Self-driving startup AutoX snags $100m led by Chinese state-owned Dongfeng Motor

AutoX, an autonomous driving firm dual-headquartered in Hong Kong and California, has closed a $100 million Series A round led by Chinese state-owned Dongfeng Motor, which will help the startup build its fleet and expand the technical team.

Dongfeng Motor injected tens of millions of US dollars in the investment.

Silicon Valley-based incubator Plug and Play’s China fund, Alibaba Entrepreneurs Fund, and Hong Kong Science and Technology Parks Corporation (HKSTP), launched by the Hong Kong government in 2001, poured money into the new round, said Gobi Partners, the manager of Alibaba Entrepreneurs Fund, in a statement on Monday.

AutoX is planning to immediately kick off a new round of fundraising following the completion of the current deal, according to the statement.

The company would join Alibaba’s ecosystem, which is expected to promote the better application of its autonomous driving solutions in the logistics industry.

The startup also laid out plans to foray into the Southeast Asian market with the backing of its Series A round investors located in the region.

“China has a population of about 1.4 billion, representing a great demand in areas like transportation, logistics and food delivery, which has provided many opportunities for [the development of] the autonomous driving industry,” said Xiao Jianxiong, founder and chairman of AutoX, in the statement.

“Due to the comparatively-high threshold in terms of raising capital and [developing] technologies in the self-driving sector, the Chinese market is unlikely to be monopolized by one single player
or fragmented by hundreds of companies.
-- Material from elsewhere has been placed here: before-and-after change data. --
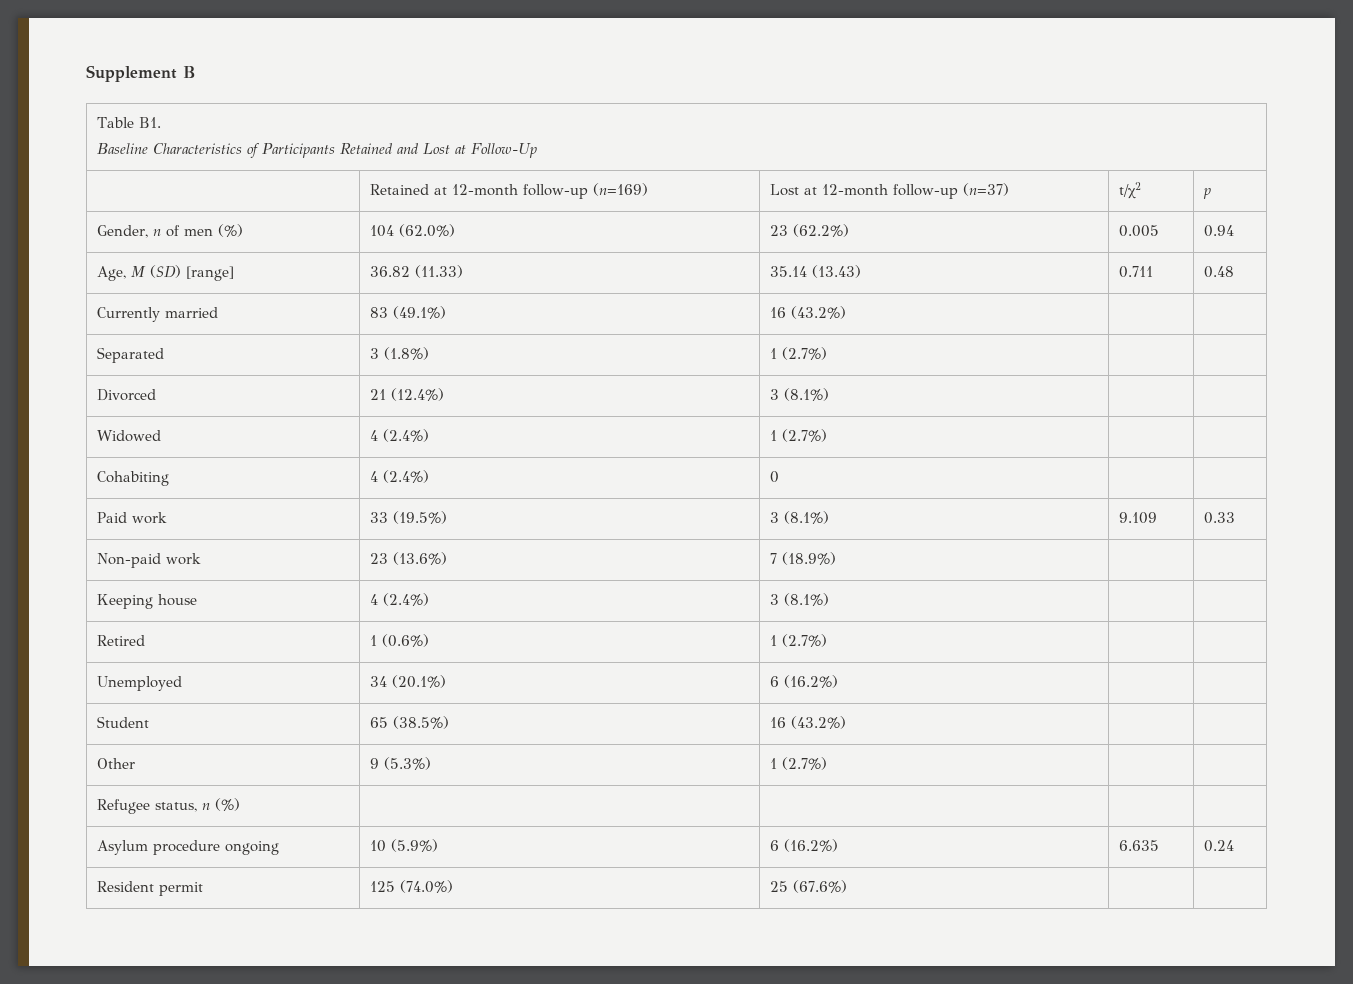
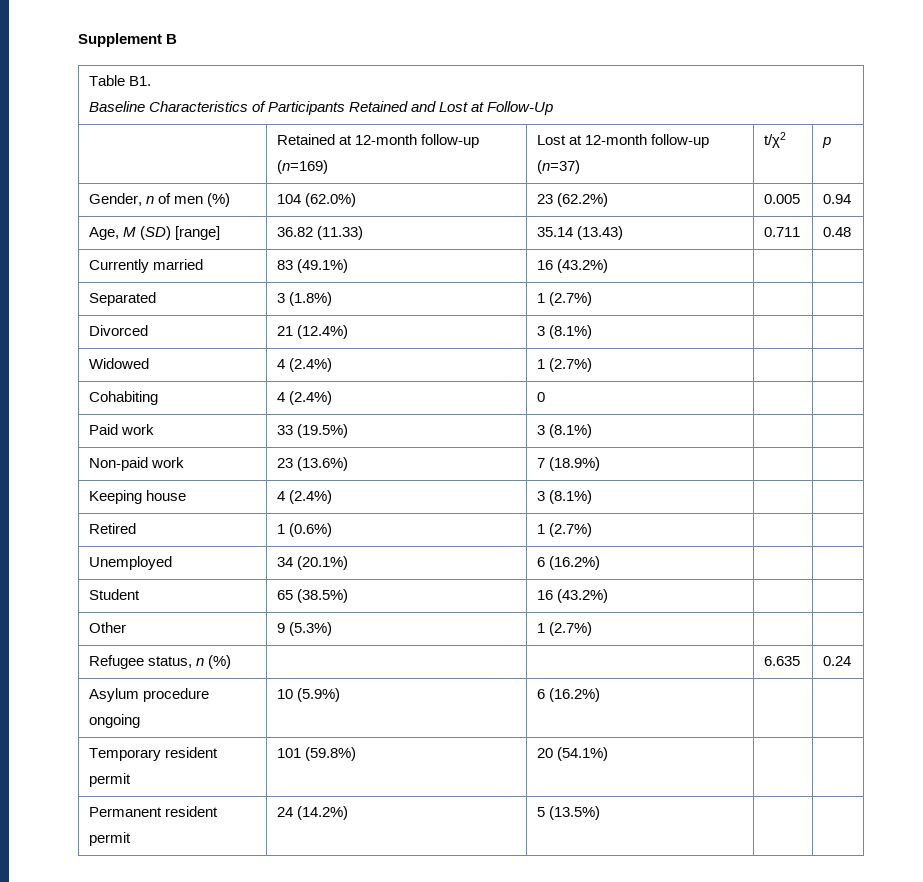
- Paid work | 33 (19.5%) | 3 (8.1%) | 9.109 | 0.33
+ Paid work | 33 (19.5%) | 3 (8.1%) | |
- Refugee status, n (%) | | | |
+ Refugee status, n (%) | | | 6.635 | 0.24
- Asylum procedure ongoing | 10 (5.9%) | 6 (16.2%) | 6.635 | 0.24
- Resident permit | 125 (74.0%) | 25 (67.6%) | |
+ Asylum procedure ongoing | 10 (5.9%) | 6 (16.2%) | |
+ Temporary resident permit | 101 (59.8%) | 20 (54.1%) | |
+ Permanent resident permit | 24 (14.2%) | 5 (13.5%) | |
The more potential pattern is the co-existence of a few leading enterprises,” said Xiao.

AutoX was founded in September 2016 in Silicon Valley by Xiao Jianxiong, a former Princeton University assistant professor, also known as “Professor X.”

The startup promotes the application and commercialization of level 4 autonomous vehicles leveraging real-time camera-vision, sensors and full-stack artificial intelligence (AI) solutions.

The company announced a partnership with Shanghai authorities at the World Artificial Intelligence Conference on August 31, aiming to introduce 100 driverless taxis in a demo zone in
the city’s suburban Jading district by early 2020.

The startup received its first license to test-drive autonomous vehicles in China in December 2018. In August 2018, the firm piloted autonomous grocery delivery services in San Jose, California.
The company had previously sealed partnerships with carmakers including SAIC Motor and Dongfeng Motor as an autonomous driving technology provider.

AutoX raised the first tranche of capital for the Series A round in 2017 from the investment venture of Taiwanese chip giant MediaTek and SAIC Capital, an investment arm of the state-owned Chinese carmaker.

Chinese state-owned carmaker SAIC Motor, Chinese-American physicist Zhang Shoucheng, and Xu Xiaoping, founder of Chinese seed fund ZhenFund, were among backers in the company’s previous rounds.